The Green representative in the House of Lords said that ‘cheap food’ is ‘costing us our health and our planet’. The answer, she claimed, is increased diversity in our diets. “More than 50% of calories come from four crops around the world. We have to look at how do we diversify the sources of human calories. If you have one rust that sweeps around the world and takes out wheat, or you have one war where Russian tanks sweep across Ukrainian plains, we are in deep trouble. In the age of shocks, we need something much more secure.”

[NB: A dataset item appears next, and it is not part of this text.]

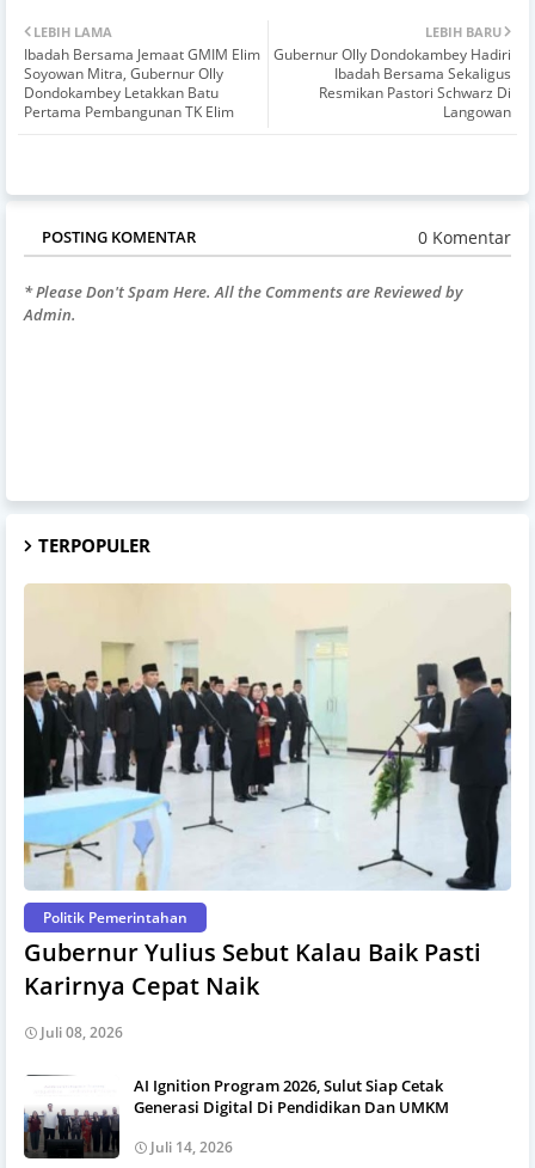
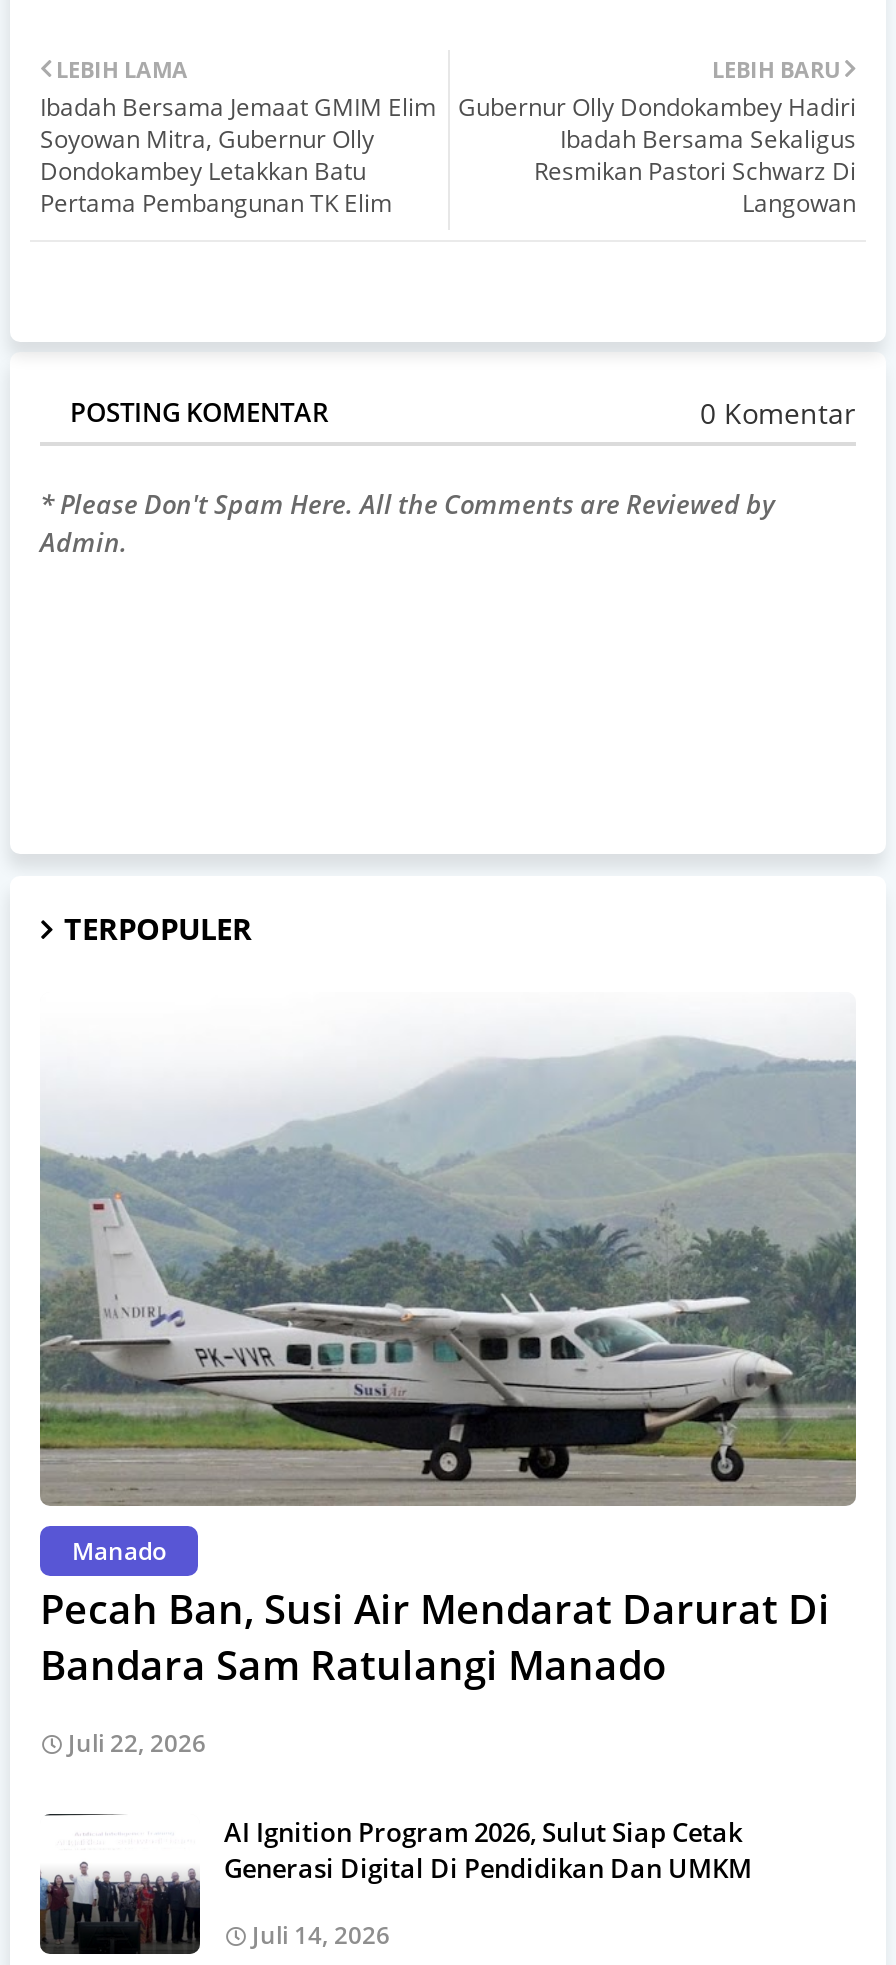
[23,583,511,1002] [image] | Politik Pemerintahan | Gubernur Yulius Sebut Kalau Baik Pasti | Karirnya Cepat Naik -> [38,994,858,1692] [image] | Manado | Pecah Ban, Susi Air Mendarat Darurat Di | Bandara Sam Ratulangi Manado
[41,1022,123,1042] Juli 08, 2026 -> [68,1726,206,1760] Juli 22, 2026

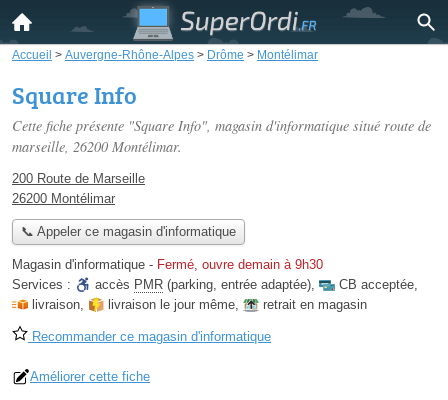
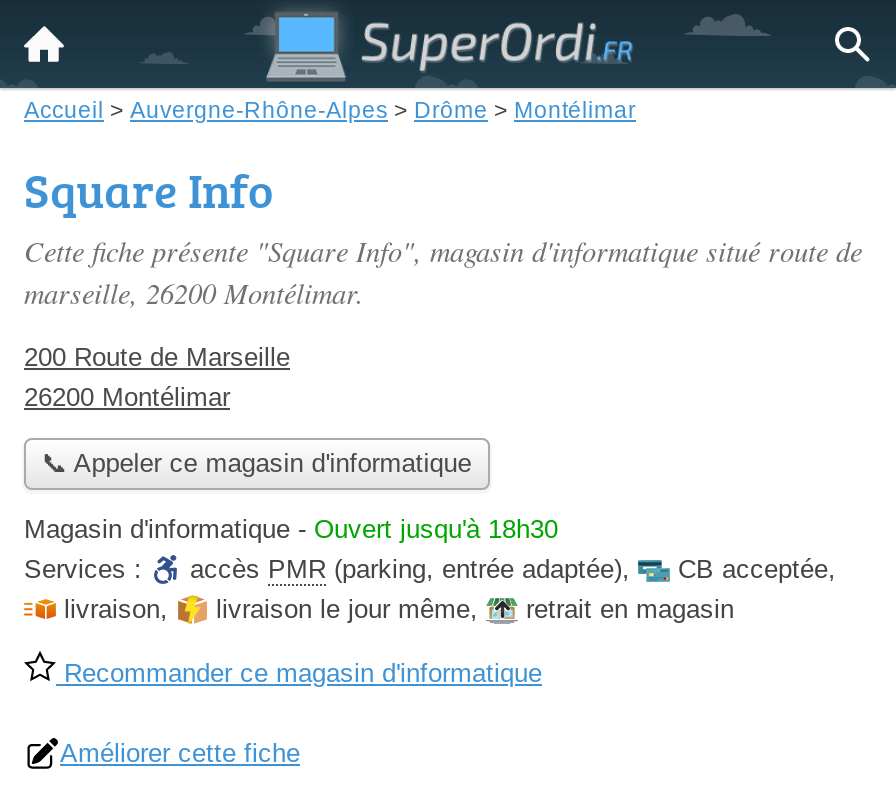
[12,257,323,272] Magasin d'informatique - Fermé, ouvre demain à 9h30 -> [24,515,558,545] Magasin d'informatique - Ouvert jusqu'à 18h30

Speaking at the event Tim Farron, Liberal Democrat MP for Cumbria, added that food sovereignty will also help bolster food security in poorer regions to help address global hunger and the instability this causes.

“We are putting people’s health at risk if we source food from other, often under-developed, countries. Being more sustainable also requires us to consider issues such as how we push up the price of food up in those countries when we import from them. We have a duty of care. Investment in national farming is essential. We give golden goodbyes but no golden hellos. We will not get people to commit to long-term investment if they are terrified of survival.”

Local food production can also be more sustainable, noted Tim Doubleday, CFO at BKUK Group Ltd (the Burger King franchisee) and Chairman of the Sustainability Committee of the Hospitality Sector Council. He highlighted Burger King UK's beef procurement policy as case in point. 

"Beef production has one of the largest footprints in food production. All our beef is UK and Irish and all our beef is grass fed. If you look at the research, the carbon footprint of that beef is about 30% of imported beef. But there is a long way to go... We are now working with some farmers looking at 2030 and how we can influence the carbon footprint of beef and reduce it further through active collaboration."

‘How can farmers go green while they are in the red?’

Doubleday stressed that the journey towards net zero is one that the QSR chain takes seriously. "We delisted the cheapest supplier on beef a few years ago because we didn’t think their attitude to development, ESG and the carbon journey was where we needed it to be,"​ he reflected. 

But how can farmers invest in sustainable production when their on-farm profitability is under immense pressure? The price farmers and growers receive for their produce was highlighted as a critical issue as UK food works to transition towards green production methods.

According to Rachel Hudd, Partner at chartered accountants MHA Macintyre Hudson, there is ‘simply not enough support’ for farmers to make a living let alone invest in being more sustainable’. “How can farmers go green while they are in the red… Investing in renewable energy shouldn’t put farmers into a negative tax position,”​ she stressed.

The Rural Policy Group has launched a new report highlighting that ‘good food is costly to produce’. It suggested that we need to ‘change the narrative’ and recognise the value of food and farming to our health, environment and economy – with farming and F&B valued at £127bn or around 7.2% of UK GDP.

“Most consumers don’t fully see the value of sustainable farming and the role that farmers play in managing the land or how good farming practices mean that the food we eat is better for us. There is a huge opportunity for better sharing of best practice. We need to work together to solve this crisis,”​ Baroness Bennett suggested.

Mark Lumsdon-Taylor, Chair of the Rural Policy Group, concluded: “The first step to a sustainable UK is to encourage farmers to stay on their land with a framework of policies which support profitable food production and better distribution of value in the upstream and downstream food supply chain.

“With a stable core business, attentions can turn to diversification opportunities in renewable and sustainable energy generation, carbon capture, utilisation and storage and biofuel production.”